According to Mpho Mache, director of Tshuku Transport & Tours, it is often the unexpected price hikes that hit the hardest. “More often than not, we have already quoted a client and are then bound to that rate. As far as possible we try to absorb the fuel hikes so as to not increase our prices, however when there are a lot of hikes, unfortunately, there is not much else one can do but adjust pricing.”

Fanie van Zyl, managing director of SA Coach Charters & Tours, says it is with these unexpected changes in mind that most companies allow for a 5% variance on the fuel price.

“Obviously any huge increase can affect one’s bottom line, but there is no clear solution. We have to consider the tour operator, as they also work on margins as do their agents. Thus it remains contentious to force higher prices on operators.”
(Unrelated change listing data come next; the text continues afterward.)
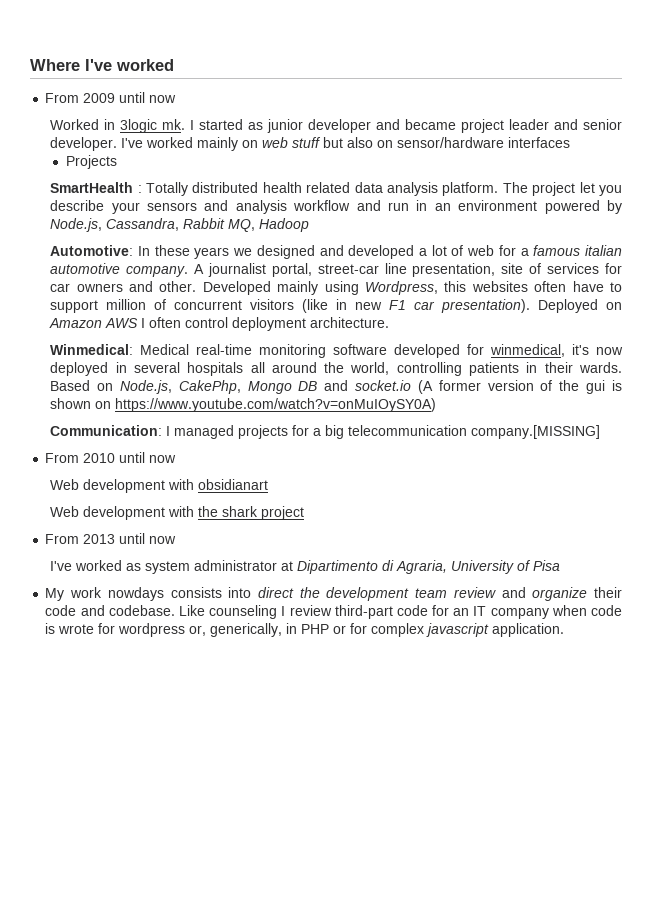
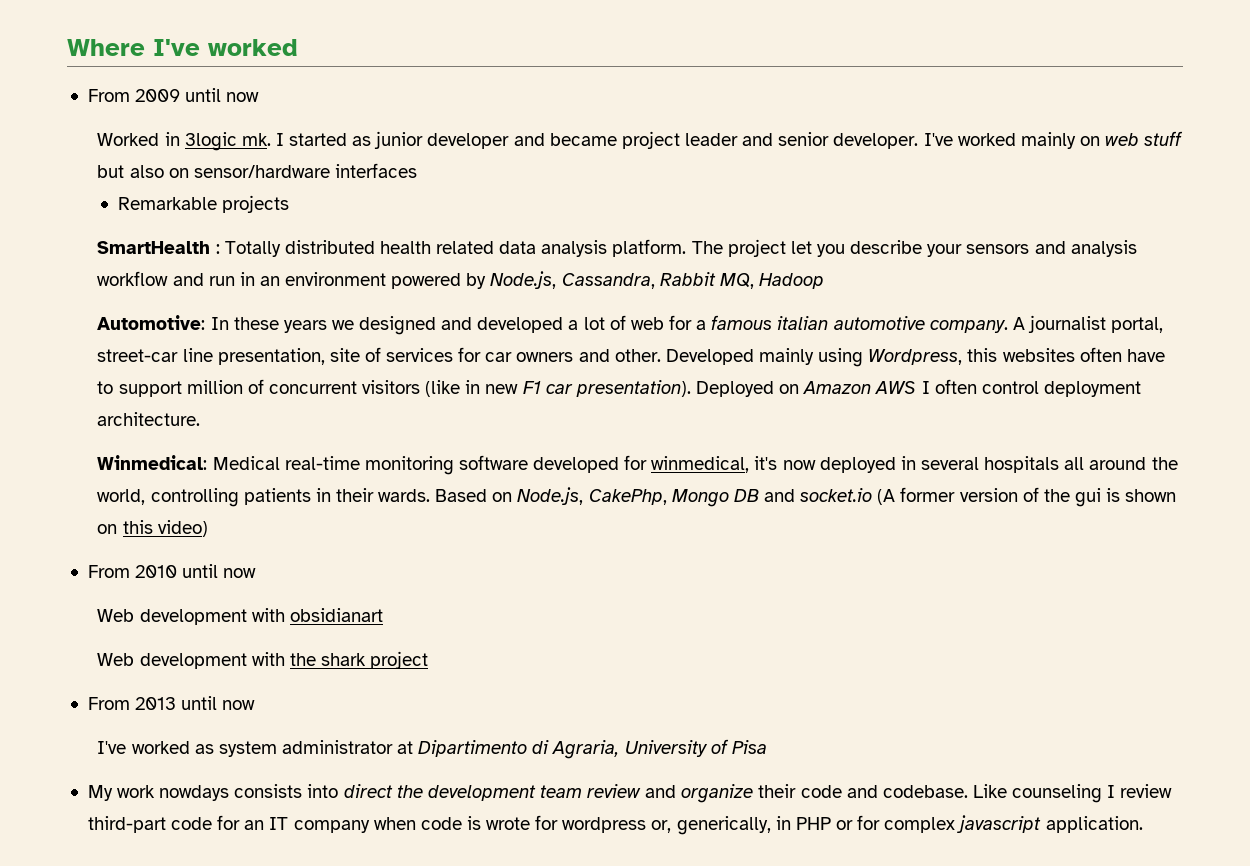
- Projects
+ Remarkable projects
- Based on Node.js, CakePhp, Mongo DB and socket.io (A former version of the gui is shown on https://www.youtube.com/watch?v=onMuIOySY0A)
- Communication: I managed projects for a big telecommunication company.[MISSING]
+ Based on Node.js, CakePhp, Mongo DB and socket.io (A former version of the gui is shown on this video)

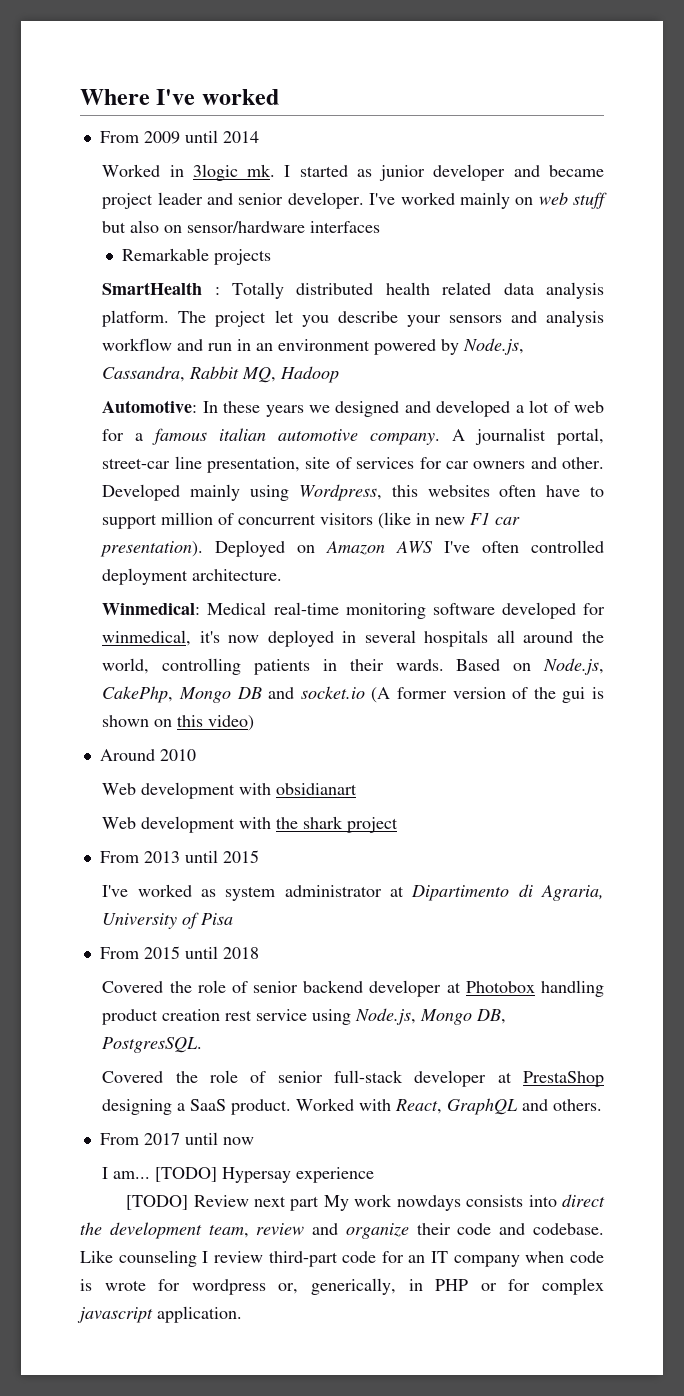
- From 2009 until now
+ From 2009 until 2014
- Deployed on Amazon AWS I often control deployment architecture.
+ Deployed on Amazon AWS I've often controlled deployment architecture.
- From 2010 until now
+ Around 2010
- From 2013 until now
+ From 2013 until 2015
- My work nowdays consists into direct the development team review and organize their code and codebase.
+ From 2015 until 2018
+ Covered the role of senior backend developer at Photobox handling product creation rest service using Node.js, Mongo DB, PostgresSQL.
+ Covered the role of senior full-stack developer at PrestaShop designing a SaaS product. Worked with React, GraphQL and others.
+ From 2017 until now
+ I am... [TODO] Hypersay experience
+ [TODO] Review next part My work nowdays consists into direct the development team, review and organize their code and codebase.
Unless stability is introduced when it comes to local fuel prices, the general impact of increases will be higher prices across the board. “Tourists who visit South Africa will continue to face rising prices as the average tourism company feels the impact on their bottom line,” explains Illes.

According to Tim Bouwers, managing director of Bobo Campers, in their industry the fuel price especially affects one-way fees. “Our fleet is taken by our drivers to depots in Johannesburg, Cape Town and Windhoek, and the current fuel prices put pressure on the one-way fees charged if a customer picks up in Johannesburg for instance and drops off in Cape Town,” he says. “One-way fee rates are determined about a year prior to implementation, making it difficult to accurately determine a suitable fee. As it stands, our one-way fees are too little, but at least cover most costs.”

Mache says open discussions with agents could play a role in limiting the impact of fuel price hikes. “With enough business coming from an agent it becomes easier to discuss the impact and come up with ways of waiving the impact of some of the hikes whilst not having to increase rates for the traveller.”

While the exchange rate does act as a buffer of some sort, government subsidies could make a huge difference. “Our neighbouring countries pay less for fuel, thanks to government subsidising fuel costs. If we were that lucky and paid less, we could, in turn, lower rates charged to clients,” says Mache.